In that context, February 6, 2026, stands out as more than a feel-good event. It's a deliberate counter to division. The Assam Rifles, with their deep roots in the Northeast and reputation for impartiality, stepped in not as occupiers but as facilitators.
By organizing games that cross ethnic lines in spirit, distributing care through associated medical outreach, and hosting dialogue that addresses real concerns, they model what neutral security forces can do best: create space for humanity to re-emerge.
This approach is exactly what Manipur needs right now. In such a situation, the Indian Army and Assam Rifles remain the most credible neutral players. Their discipline, operational independence, and track record in humanitarian outreach position them uniquely to lead.
In violence-affected areas of the state, where the scars of nearly three years of ethnic clashes between Meitei and Kuki communities run deep, marked by burned homes, displaced families, and eroded trust neutral forces hold a unique position to foster genuine unity, mutual trust, and peaceful coexistence.
These simple acts humanize "the other," reminding participants that neighbors once shared markets, festivals, and everyday support before politics hardened lines.The real power lies in the facilitated dialogue that follows.
In a secure, neutral setting moderated by the Company Commander, people voice concerns about border security, access to essentials, or fears of renewed violence without the shadow of bias. Troops listen actively, share their commitment to even-handed protection, and emphasize collective responsibility for peace.
"A Day with Company Commander" isn't a one-off gimmick.
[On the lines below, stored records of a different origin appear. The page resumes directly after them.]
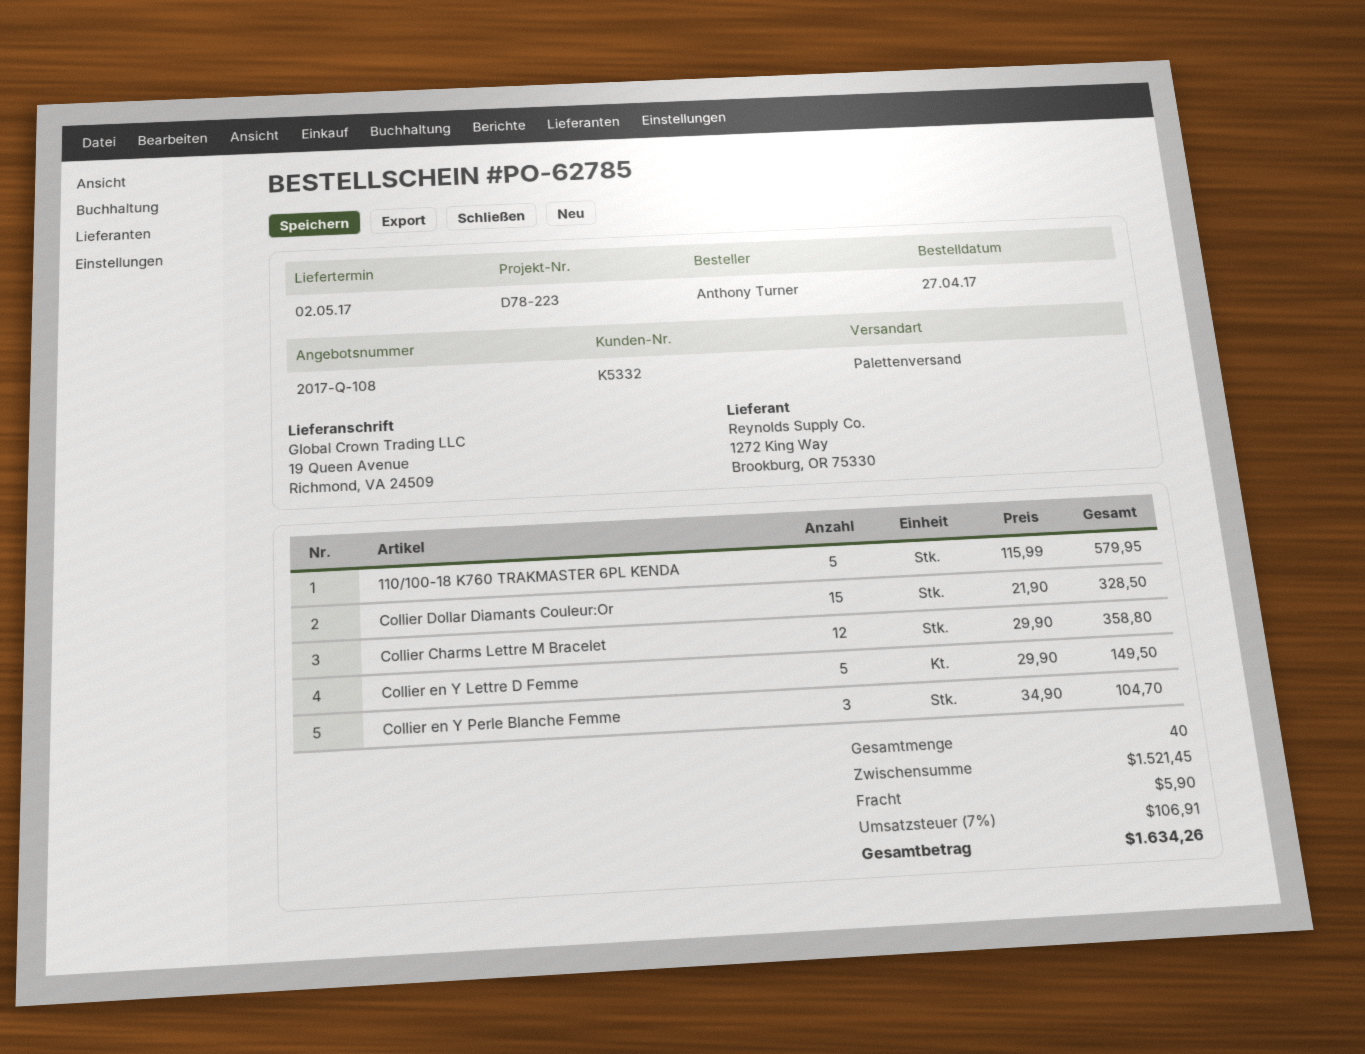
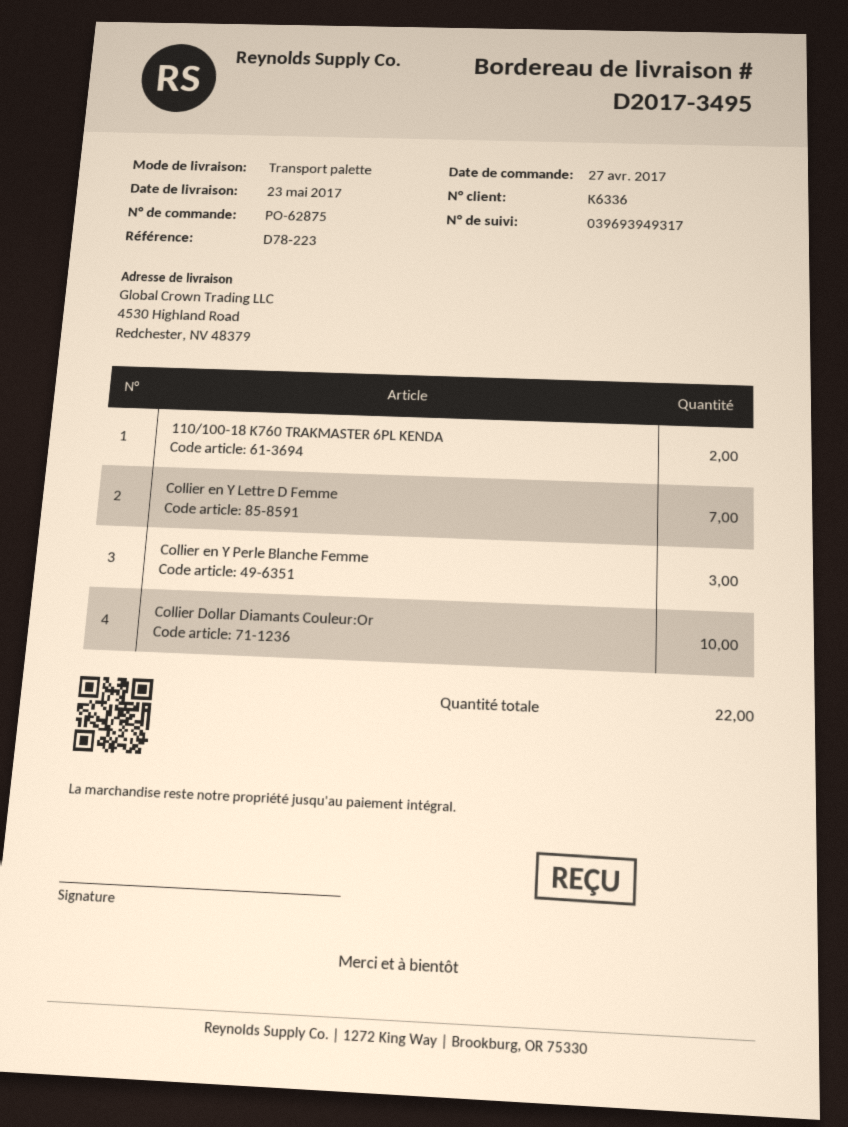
order number: PO-62785 -> PO-62875
delivery date: 2017-05-02 -> 2017-05-23
customer number: K5332 -> K6336
ship to: 19 Queen Avenue, Richmond, VA 24509 -> 4530 Highland Road, Redchester, NV 48379
110/100-18 K760 TRAKMASTER 6PL KENDA: 5 -> 2
Collier Dollar Diamants Couleur:Or: 15 -> 10
Collier Charms Lettre M Bracelet: 12 -> none
Collier en Y Lettre D Femme: 5 -> 7
total quantity: 40 -> 22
It's part of a pattern. Assam Rifles have run similar programs across districts, motivational sessions with students in Senapati. They distribute rations, run medical camps, escort vulnerable groups, recover illegal arms even-handedly, and maintain security zones to prevent further ethnic clashes.
These actions build credibility brick by brick.The message here is clear. Peace won't come from political posturing alone or from waiting for perfect conditions. It starts with these small, consistent acts of engagement.
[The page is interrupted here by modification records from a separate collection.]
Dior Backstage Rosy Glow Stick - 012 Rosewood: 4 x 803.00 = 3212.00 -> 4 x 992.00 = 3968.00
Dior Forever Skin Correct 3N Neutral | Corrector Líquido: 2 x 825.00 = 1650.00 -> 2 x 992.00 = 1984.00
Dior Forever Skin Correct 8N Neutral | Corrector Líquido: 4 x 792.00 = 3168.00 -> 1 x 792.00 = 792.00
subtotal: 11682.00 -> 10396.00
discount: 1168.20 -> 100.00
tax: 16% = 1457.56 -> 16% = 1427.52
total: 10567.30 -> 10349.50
When soldiers play volleyball with villagers, when children laugh during tug-of-war, when elders voice concerns in a safe space, mistrust erodes. Kwatha proves it's possible even in a tough spot, a Meitei enclave encircled by tension yet choosing restraint and connection.
Let security create the room, then let Manipuris, across communities rediscover shared roots.Kwatha’s story, spotlighted by this event, carries quiet power. In a state exhausted by violence, a single day of games, prizes, and talk can feel revolutionary. It reminds us that unity isn't abstract.
If Manipur follows this model, trust rebuilt one interaction at a time the healing so many crave might finally take hold.